Alternatively, they may want to push the bulk of their workloads out to the public cloud, while retaining certain ones – such as their database deployments – within their own in-house datacentres.

“Now there is another use case where people want to deploy a smaller unit in areas where there is no connectivity. To cater to this type of use cases, [we have the] Roving Edge Infrastructure,” he said.

“The idea is to provide a portable ruggedised device with compute, storage, that can run fully disconnected from the network, and it can be one device. The device can be clustered to five or up to 15 nodes to create a big cluster and can really run anywhere as close as the data production is, and really provide an extension of  our public cloud inside these portable devices.”

The Oracle Roving Edge Infrastructure devices are similar in concept to Amazon Web Services’ (AWS) Outposts offering, which are positioned by the cloud giant as a hybrid cloud-enabling, ready-built datacentre rack containing compute, database, storage and analytics services from Amazon.

Launched in 2018, Outposts are designed to provide enterprises with access to cloud-based functionality within on- premise environments and have workloads that require low-latency access to such resources in able to function.

Comparisons to AWS

In a blog post, announcing the launch of its Roving Edge Infrastructure concept, Oracle was quick to shut down any comparisons between its devices and what AWS has to offer.

“[Amazon’s] architectural bias toward a limited number of hyperscale public cloud regions leads their hybrid cloud services to remain limited in performance, number of services provided, and regional availability,” said the Oracle blog post.

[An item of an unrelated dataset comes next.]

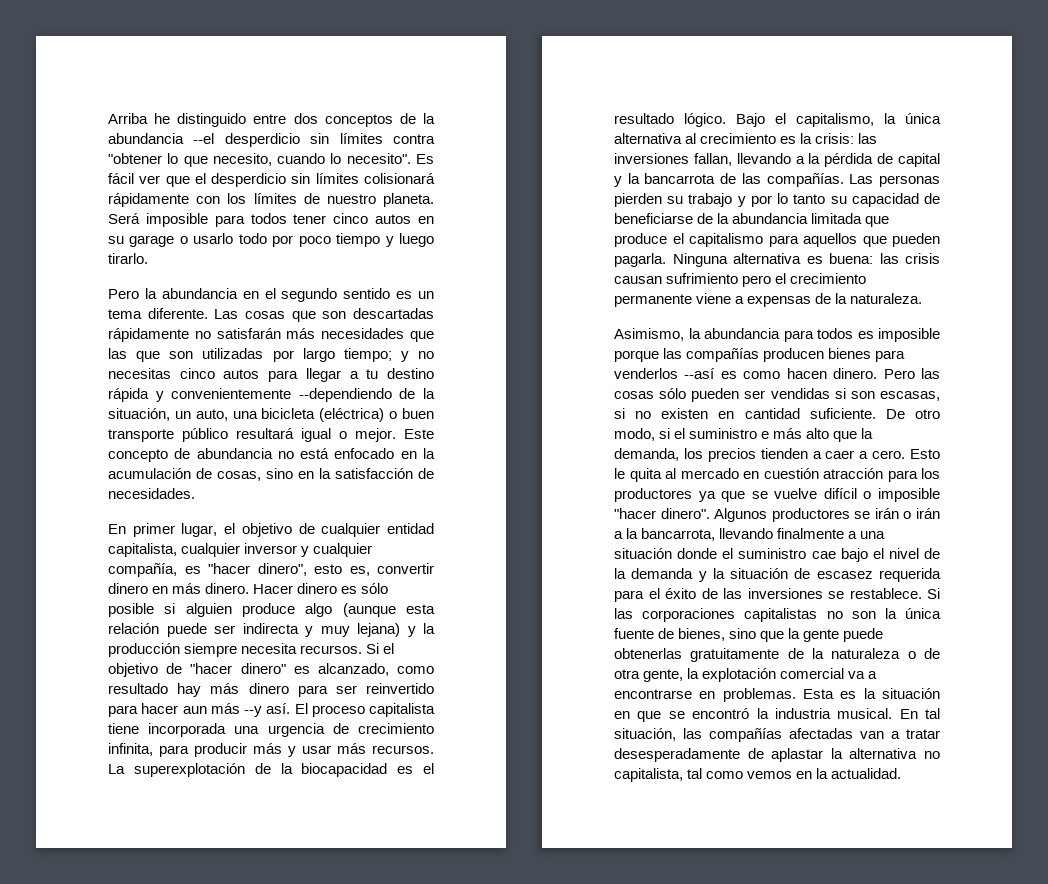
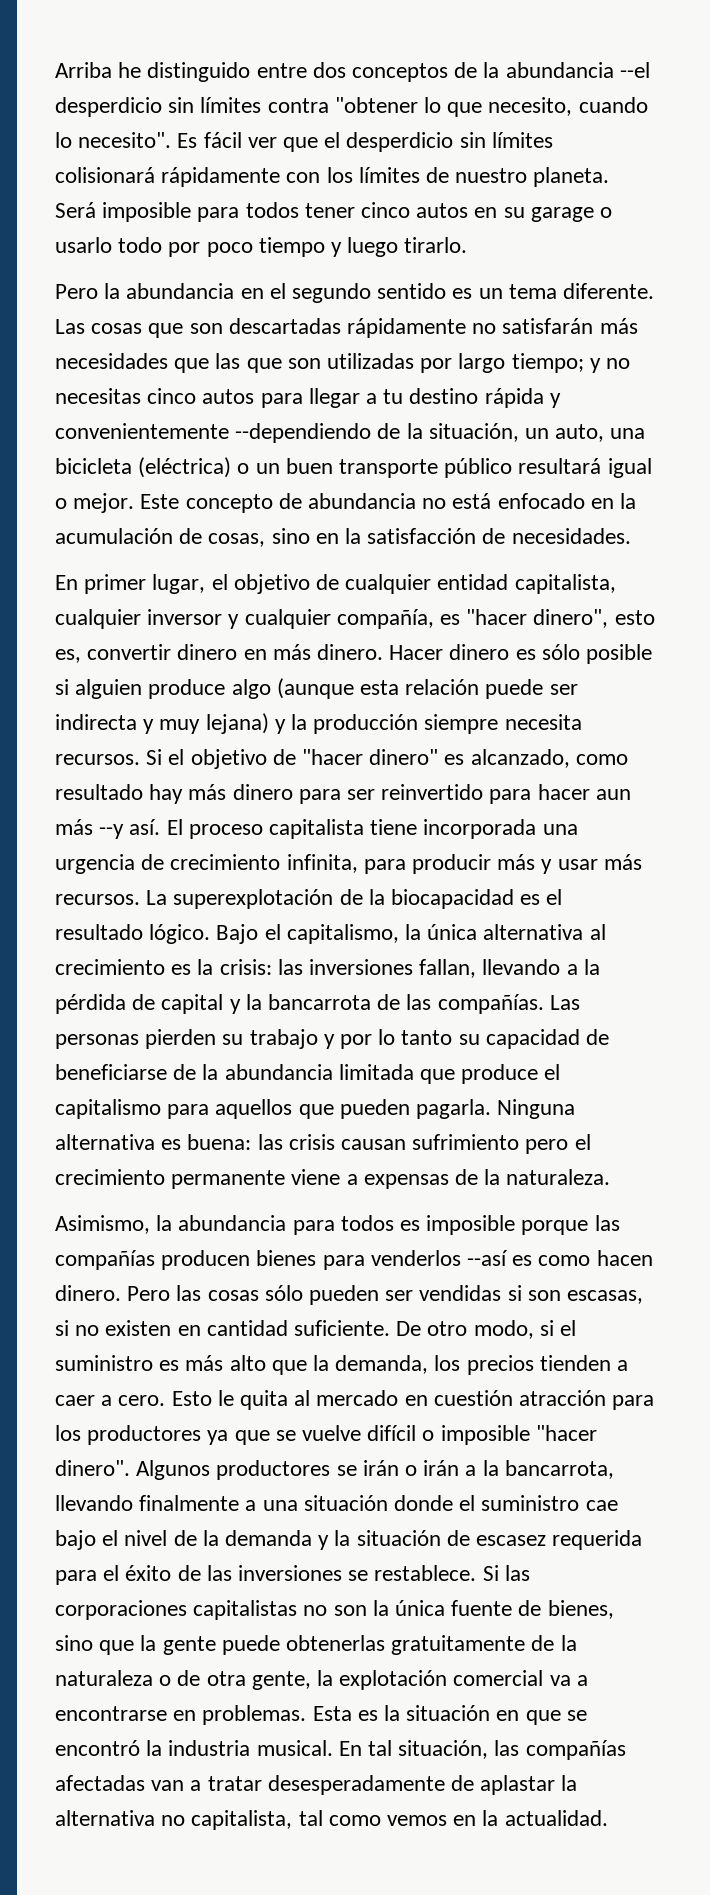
(398, 415) none -> [255,463,280,474] un
[761,431,770,439] e -> [159,1360,180,1371] es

“Their hybrid cloud offerings remain tethered to their public cloud regions, with control planes and data intermingled between the edge and core. Pricing remains complex, with regional dependencies and AWS Outposts requiring customers to specify fixed rack hardware capacity at the time of order.”

Louis also further claimed to Computer Weekly that Oracle’s wider portfolio of hybrid cloud services has the edge over what its competitors have to offer enterprises.  

Particularly where its Oracle Dedicated Region Cloud@Customer offering is concerned, which made its debut in July 2020 and offers enterprises access to a fully-managed versions of Oracle’s second-generation cloud services – including its Autonomous Database capabilities – within their own datacentres.

“We’ve been the first one to come up with this idea of Cloud@Customer. Granted, there’s been other offerings from the competition afterwards, [but] we’re still the only vendor having a dedicated region Cloud@Customer offering, [the features] the entire set of our services [and] that’s very unique,” said Louie.

“This is really complementing all these innovations that we have introduced, and frankly they are providing us an edge with some of our competition with, and we have many customer use cases.”